Gomez closed his eyes. “All right. I get the picture. What we have here is an apparent case of induced identity reestablishment under telepathic stimulus. Of all the shit. A minute theoretical possibility, but who ever expected to run into an actual case of—no fucking literature on the whole subject—no tests, no background, no data—”
“You can write a wonderful paper on me some day,” Macy said bitterly.
“Spare me the crap. You think I’m happy about this?” Indeed genuine agony was visible in Gomez’ fleshy features. “Okay, so she woke Hamlin. Meaning what? Give me the symptomology.”
“He talks to me.”
“Out loud?”
“In my head. A silent voice, but it doesn’t seem silent. Twice now he’s tried to grab my speech centers. All he can say is gibberish, though, and I knock him away. He also took hold of the muscles of the right side of my face once. I made him let go. Two or three times he’s given me a physical shock, a jolt, knocked me down. Last Tuesday, when I set out to the Rehab Center, he staged a little heart attack for me, telling me that he’d give me a niftier one if I persisted in going to the Center. This is no goddam hallucination, Gomez. I’ve had conversations with him, long rational conversations. He’s got very ambitious ideas.
He’s been inviting me to let him finish me off so he can have his body back.”
“Obviously we can’t allow that.”
“Obviously there isn’t a fucking thing you can do.

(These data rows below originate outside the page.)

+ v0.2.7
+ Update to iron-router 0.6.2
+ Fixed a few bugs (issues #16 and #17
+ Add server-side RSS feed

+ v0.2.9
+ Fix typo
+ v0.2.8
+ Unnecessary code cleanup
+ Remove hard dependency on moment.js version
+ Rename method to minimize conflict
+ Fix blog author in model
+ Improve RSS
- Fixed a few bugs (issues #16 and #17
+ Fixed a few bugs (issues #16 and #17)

If I let you make any hostile moves toward him at all, he’ll kill me. It’s like I’m carrying a bomb inside me.”
“He’s bluffing.”
“You’re very sure of that,” Macy said.
“If your body dies, he’ll die with it. Whatever he is, he can’t survive the decay of your brain cells.”
“He can’t survive another round in the Rehab Center, either. So he’d be willing to take any step to keep me from going there, right up to and including killing us both. If I go to you, he dies. Why shouldn’t he kill me anyway and take me along? Or at least threaten to, knowing it’ll stop me from going to the Center?”

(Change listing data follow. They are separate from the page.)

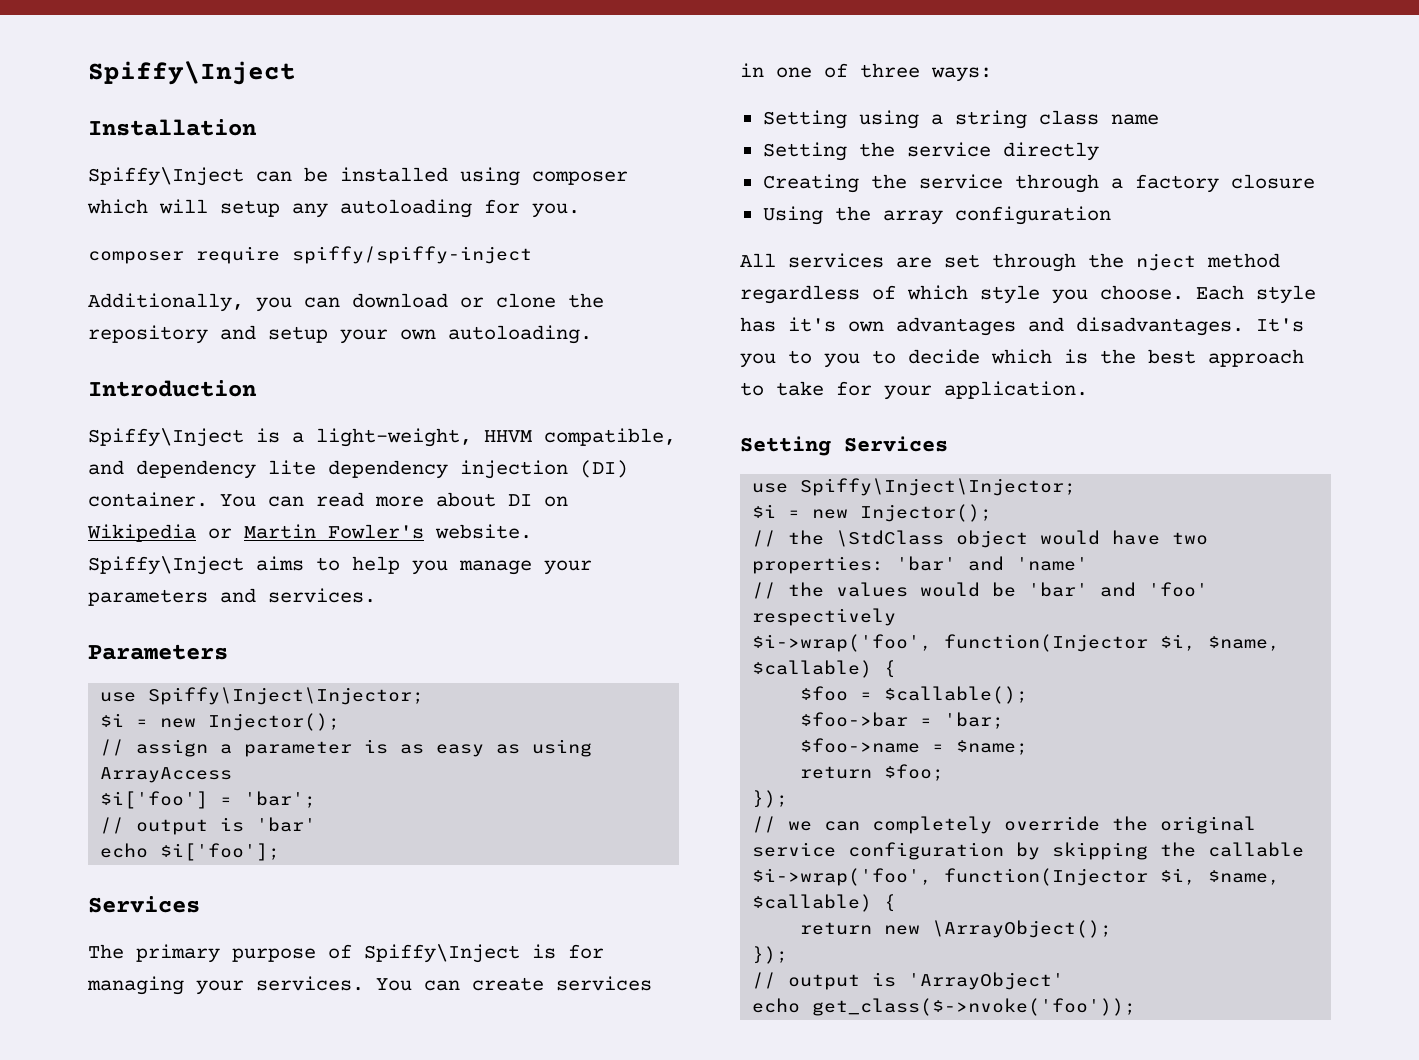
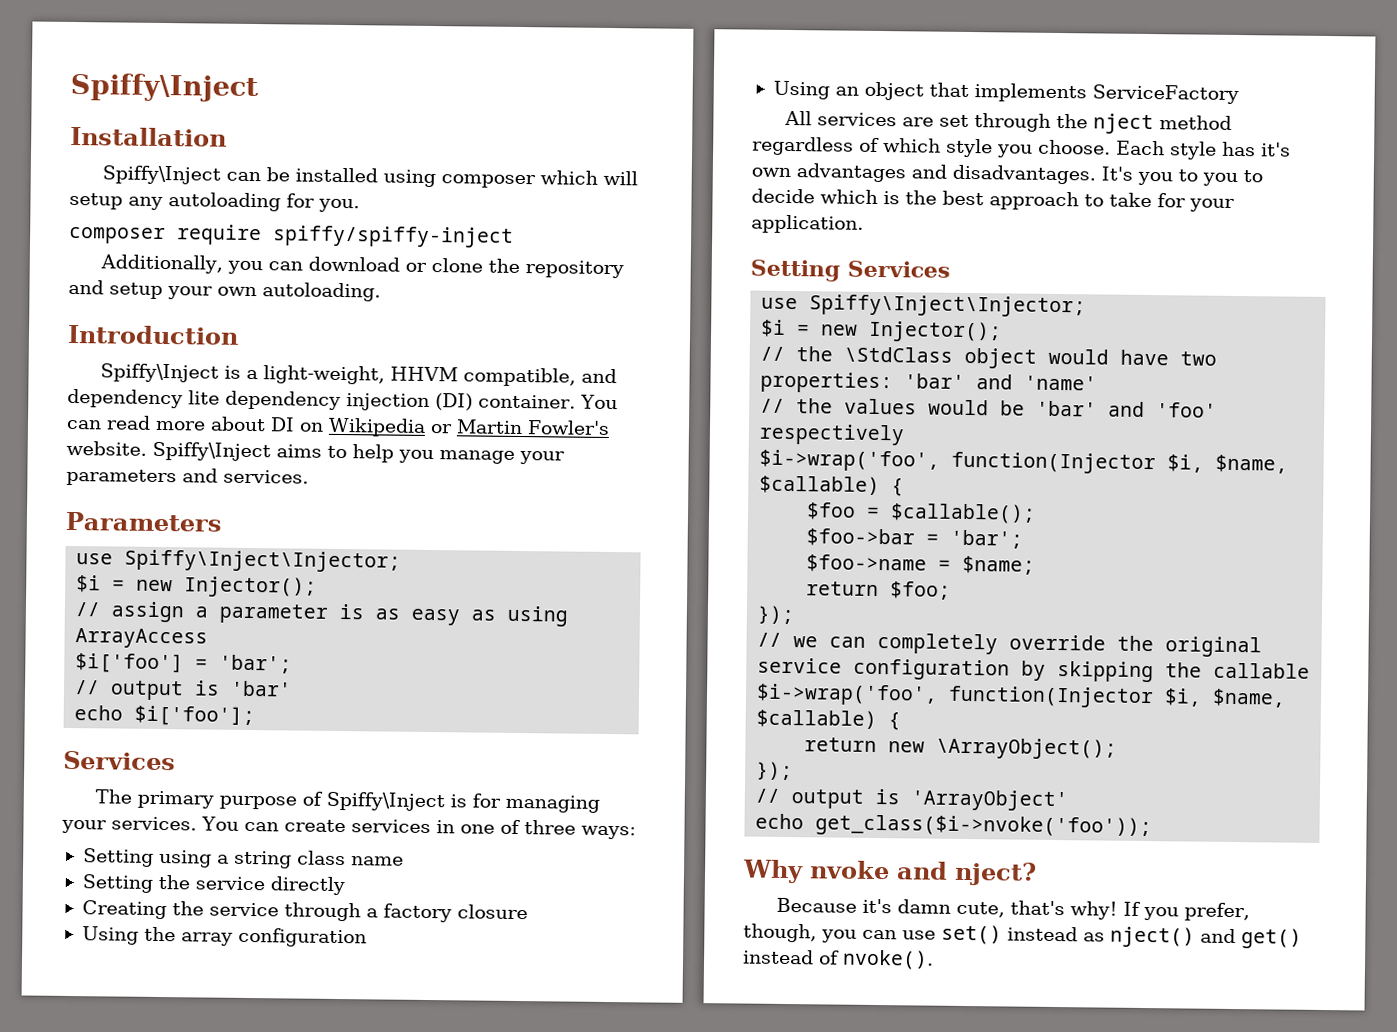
+ Using an object that implements ServiceFactory
- $foo->bar = 'bar;
+ $foo->bar = 'bar';
- echo get_class($->nvoke('foo'));
+ echo get_class($i->nvoke('foo'));
+ Why nvoke and nject?
+ Because it's damn cute, that's why! If you prefer, though, you can use set() instead as nject() and get() instead of nvoke().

Gomez considered that. He didn’t seem to arrive at any immediate conclusions.
Macy said, “I’ll tell you what’s going to happen. One of two things. He’ll knock me out and take over the body, or I’ll find some way of chopping him up so he can’t hurt me.

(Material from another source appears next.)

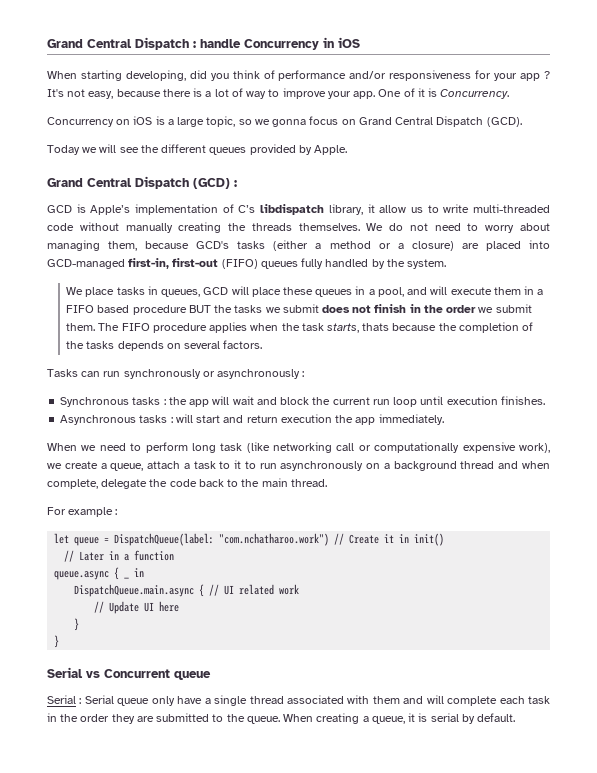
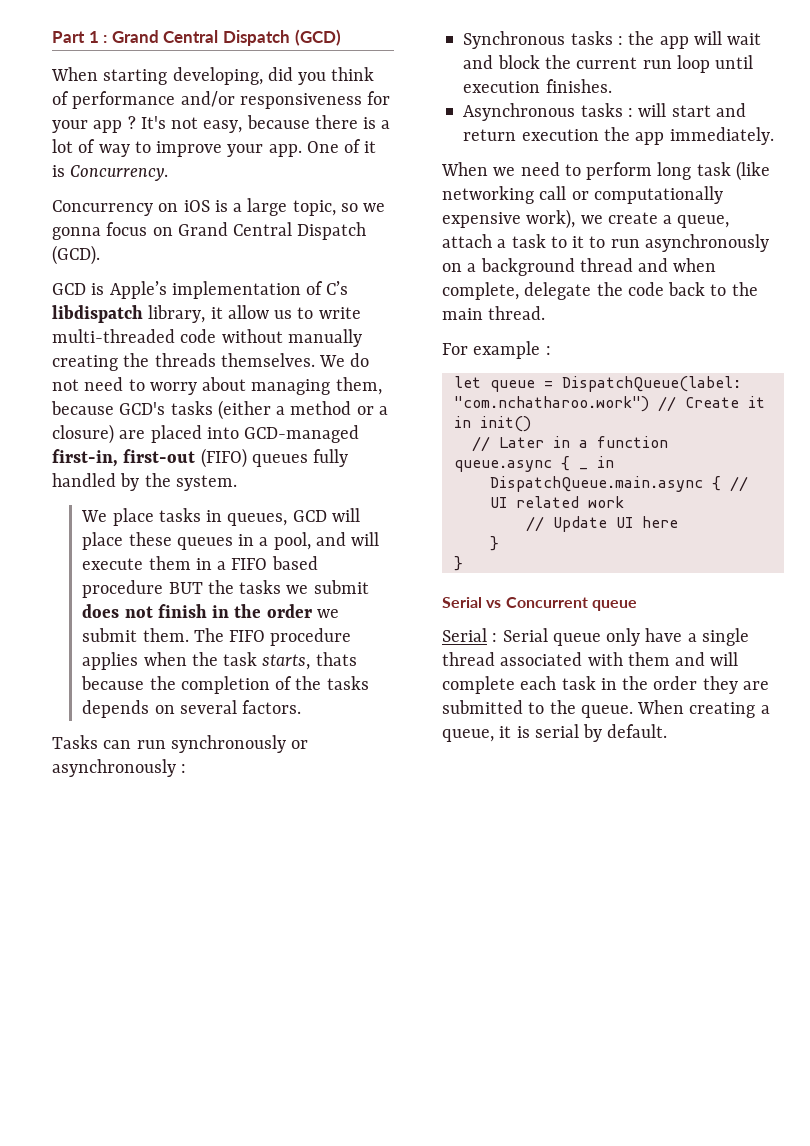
- Grand Central Dispatch : handle Concurrency in iOS
+ Part 1 : Grand Central Dispatch (GCD)
- Today we will see the different queues provided by Apple.
- Grand Central Dispatch (GCD) :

“You’re playing dangerous games, Macy. Come to the Center. I know Hamlin better than you do: he won’t carry out his threat, he won’t do anything ultimately to harm you. Killing you would mean the decay and ruin of his own physical self, the last legitimate vestige of Nat Hamlin in the world. He wouldn’t do it. He’s always been body-proud.”
“Balls. I’m no gambler. He said keep away from you and I’m going to keep away.”
“We can’t let you remain at large with the ego of a condemned criminal in partial control of your brain,” Gomez said.
“What will you do, then? Order my arrest? He’ll kill me. I believe him when he says that. Do you want to take the chance? It isn’t your life on the line, Gomez. You’ve been wrong in this case once already.”
Twitchings of the mustache tips. The tongue moving restlessly between teeth and lips. Gomez in a pickle. Macy staring across the desk at him. He felt his heart hammering. Was it Hamlin, waking up? Or just the excitement, the adrenalin flow?